Planes, submarines, velcro and cat’s eyes – nature is an endless source of inspiration for the world’s inventors. The field of energy might seem too complicated for such analogies, but for one electrical engineer, it was a school of fish that inspired his original solar energy design.
They look more like red Lego blocks – and stack up like them too – but ‘Power-Blox’ work in the same way as a shoal, co-founder Alessandro Medici tells Euronews Green. Just as fish can grow, split and re-group, the blocks’ batteries combine to create an ‘energy swarm’.
They are essentially ‘energy cubes’, with batteries powered by portable solar panels. One of these solar boxes can meet most of a home’s electrical needs and is easily plugged into another box to generate more energy for a community.
This is a more flexible system than mini-grids, and the technology has huge potential in some of the world’s poorest and most remote places.
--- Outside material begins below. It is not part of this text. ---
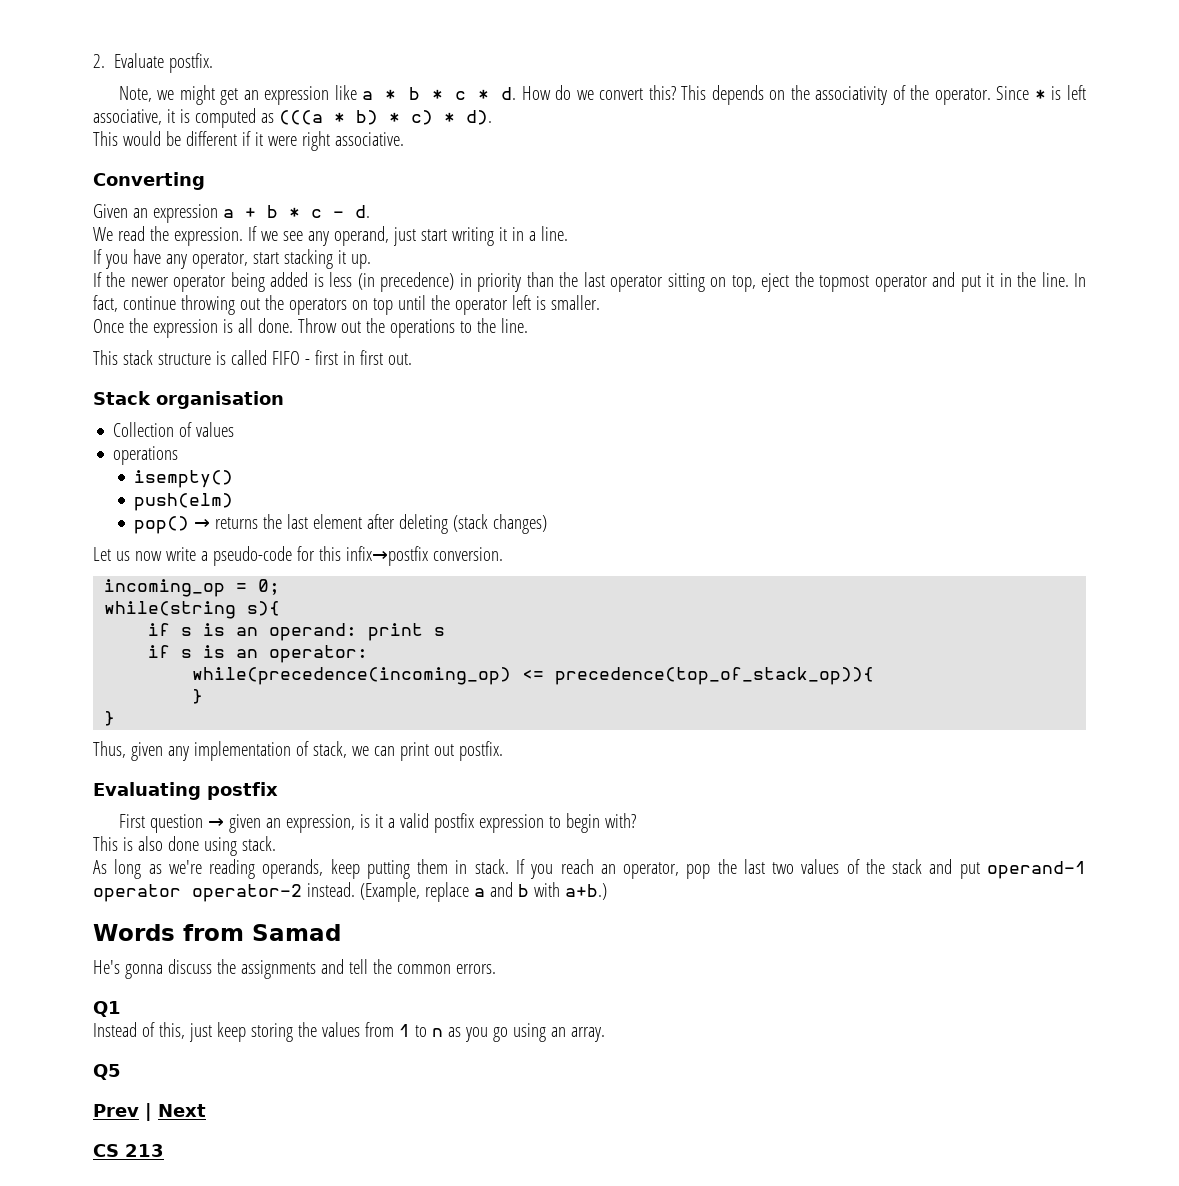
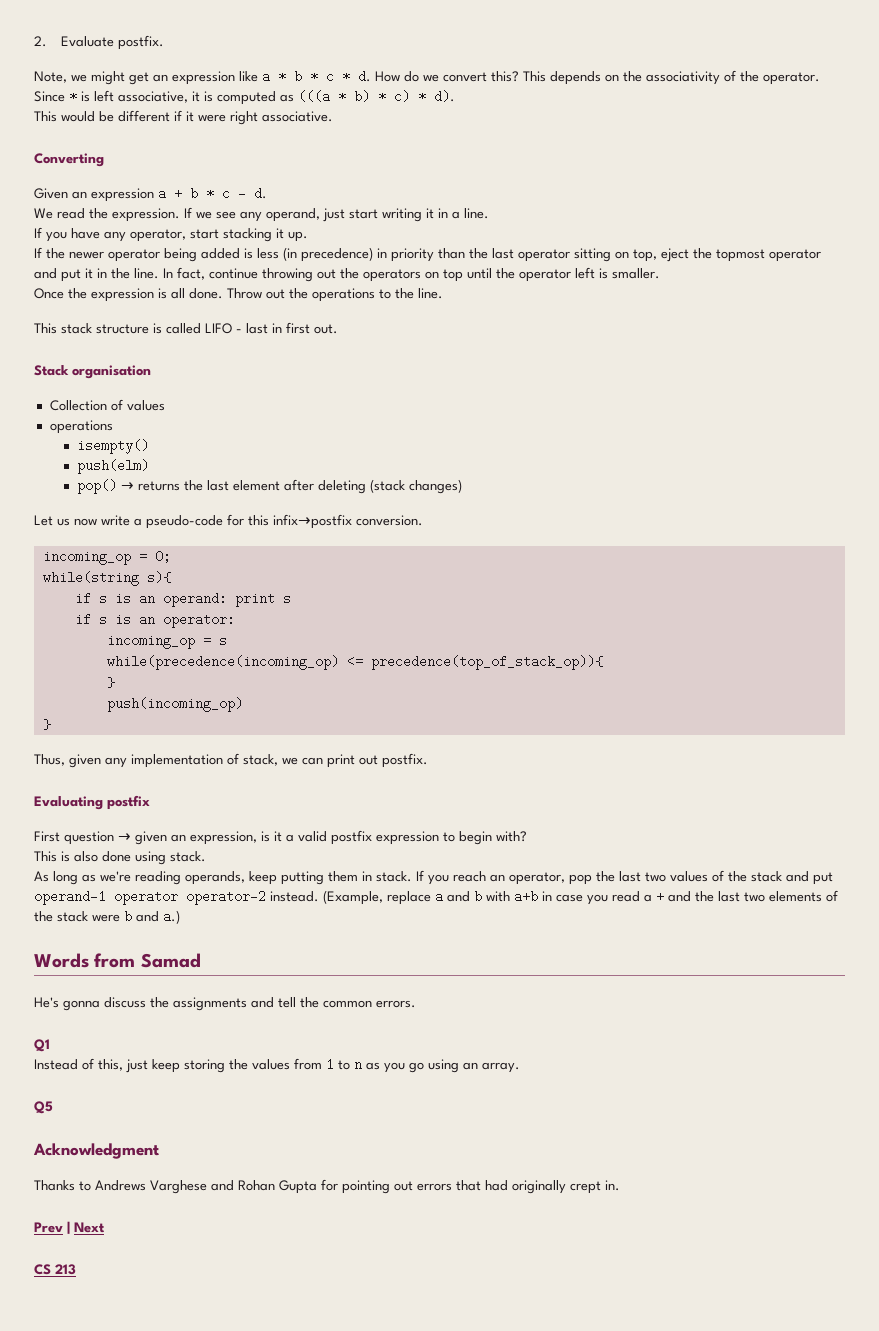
[271,350,338,365] FIFO - first -> [205,323,268,334] LIFO - last
(369, 654) none -> [106,634,227,649] // incoming_op = s
(204, 696) none -> [106,697,243,712] // push(incoming_op)
[564,883,607,900] a+b.) -> [514,890,838,905] [34,910,180,924] a+b in case you read a + and the last two elements of the stack were b and a.)
(121, 1072) none -> [33,1143,159,1159] [34,1179,620,1194] // Acknowledgment // Thanks to Andrews Varghese and Rohan Gupta for pointing out errors that had originally crept in.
The Swiss company has distributed some 2,000 power blocks in around 20 countries since 2018 and is now on the verge of releasing an even more powerful device.
All these are done with a key UN sustainable development goal in mind; providing affordable, clean energy for all by 2030. 10 percent of people, mostly in rural areas of sub-Saharan Africa, still lack access to electricity, according to the World Bank.
Simplifying that challenge is a driving force for Medici, who is also the firm’s chief technology officer. “We need a kind of internet of energy,” he said, recalling the early, centralised days of computers before the web connected us.
“We have to integrate energy systems, we have to make them individually, we have to make the possibility to combine them and scale them up, [so they still work] even if there is a breakdown in part of the grid.”
The beauty of Power-Blox technology is that it can easily expand as a community’s energy needs grow, just by plugging in more blocks and solar units. In fact, it can run off wind or hydropower too, making it perfectly adaptable to different climates around the world.
Partnering with the United Nations Development Programme (UNDP) and other aid organisations, Power-Blox has brought its energy storage solution to dozens of communities so far.
In one recently electrified Mozambique village, people have used the energy to start selling items from cold drinks to fridges and offer customers mobile charging stations.
“The whole village somehow developed, you even could see that from space,” says Medici. “It’s the same on the ground. It’s not only power, it’s also the power that animates people to do something because they can start various kinds of business.”